**Activity**
Everything from the line that contains "Open closed principle" through the final line of the records should be written out exactly, and nothing outside that span.
----------
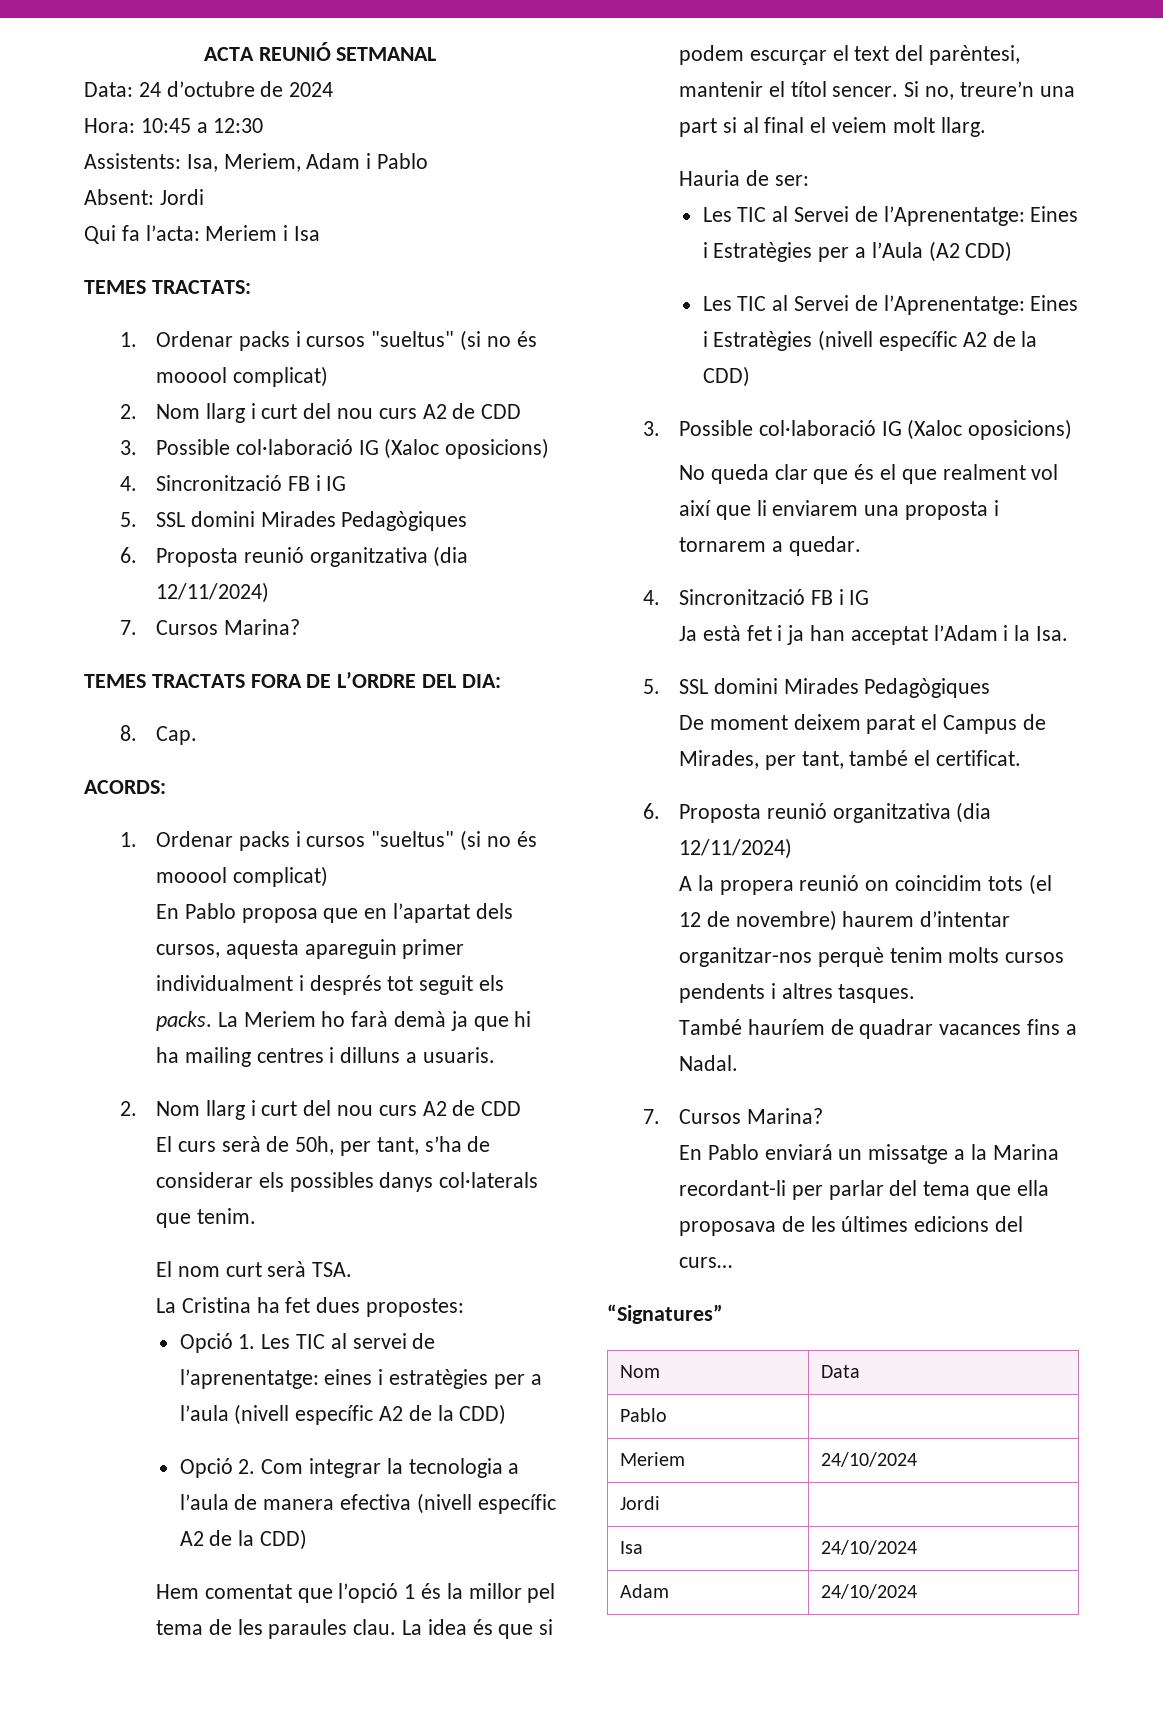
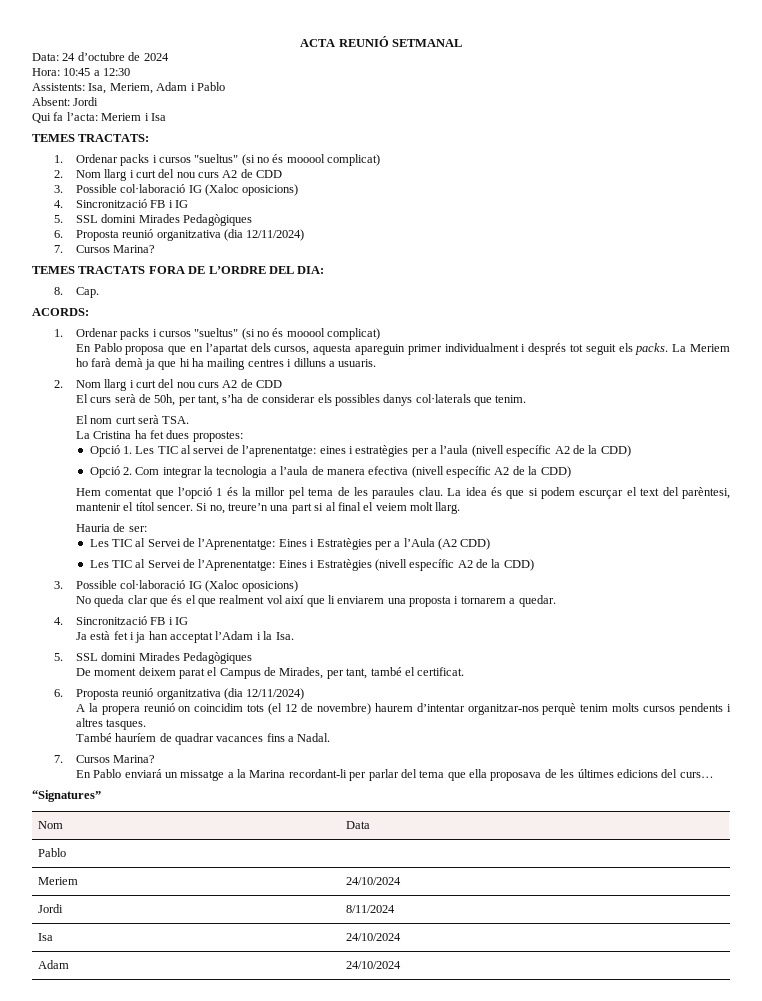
- Jordi |
+ Jordi | 8/11/2024

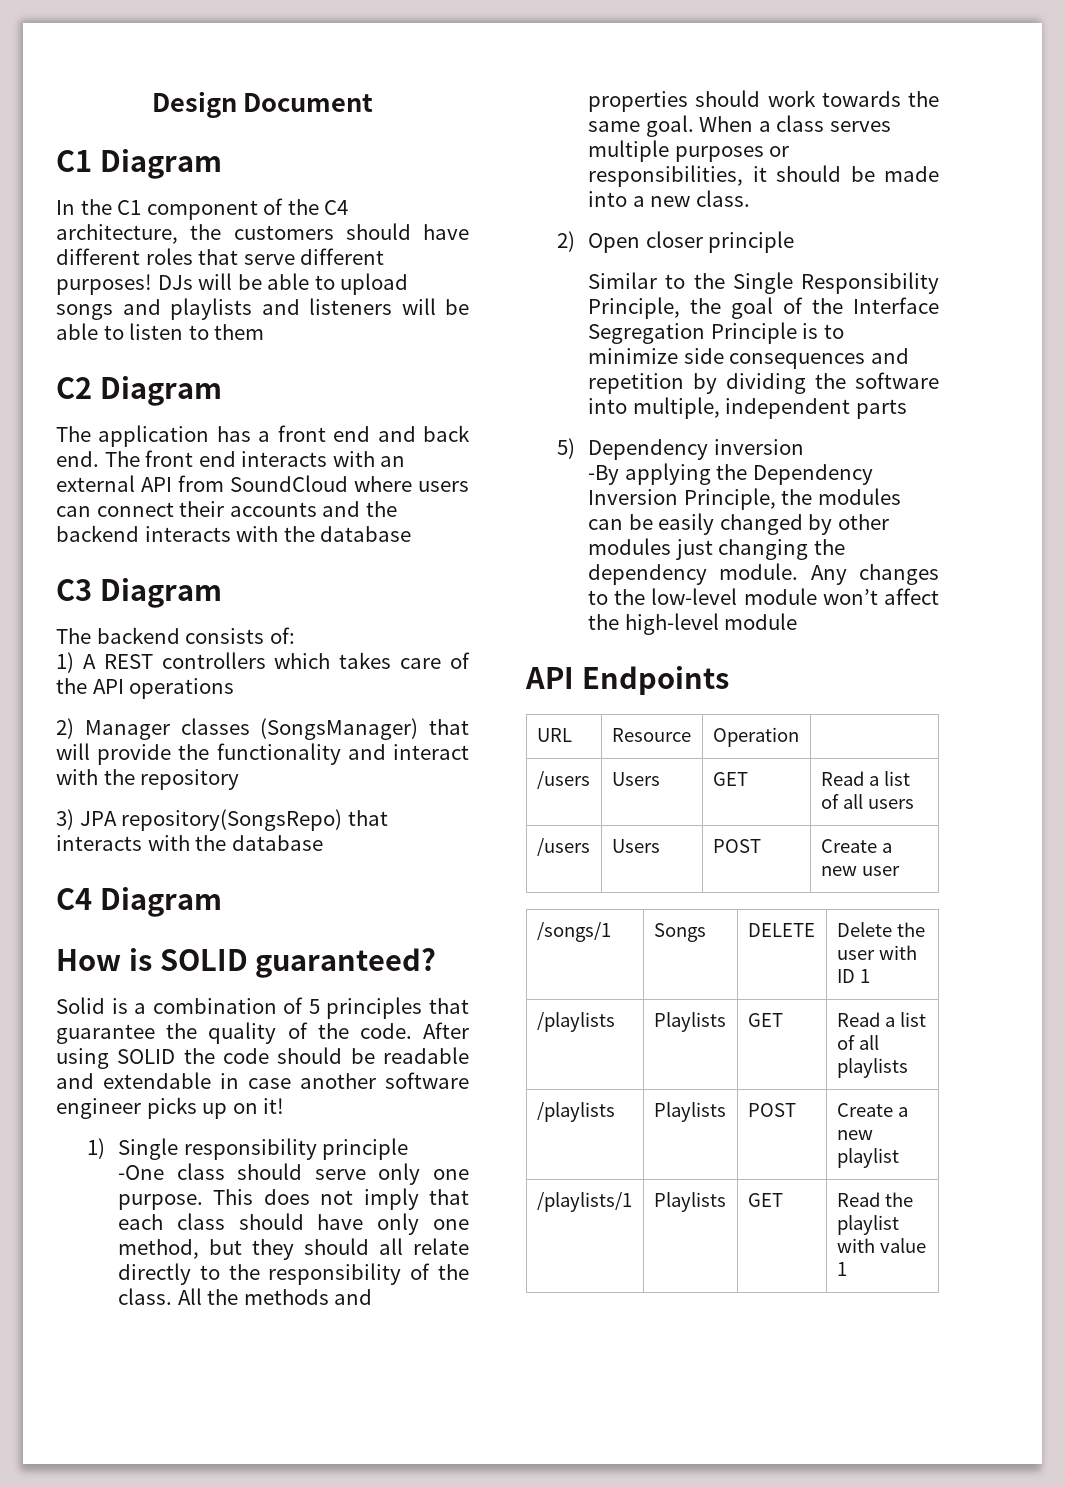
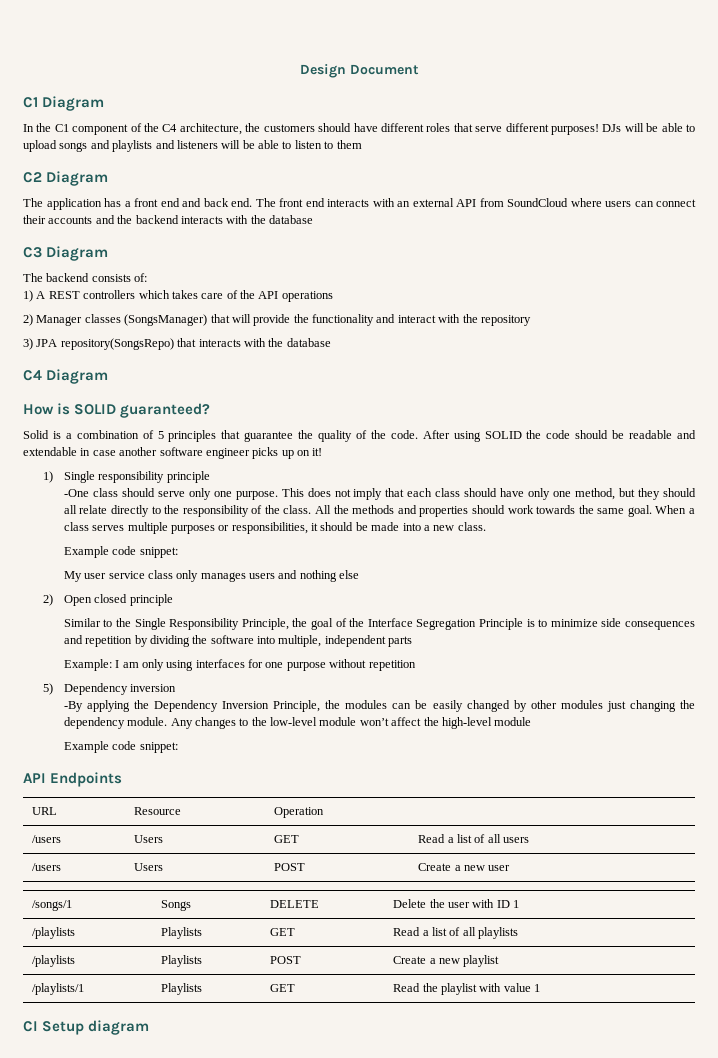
  When a class serves multiple purposes or responsibilities, it should be made into a new class.
+ Example code snippet:
+ My user service class only manages users and nothing else
- 2) Open closer principle
+ 2) Open closed principle
+ Example: I am only using interfaces for one purpose without repetition
  Any changes to the low-level module won’t affect the high-level module
+ Example code snippet:
+ CI Setup diagram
----------
**Your solution**
+ 2) Open closed principle
+ Example: I am only using interfaces for one purpose without repetition
  Any changes to the low-level module won’t affect the high-level module
+ Example code snippet:
+ CI Setup diagram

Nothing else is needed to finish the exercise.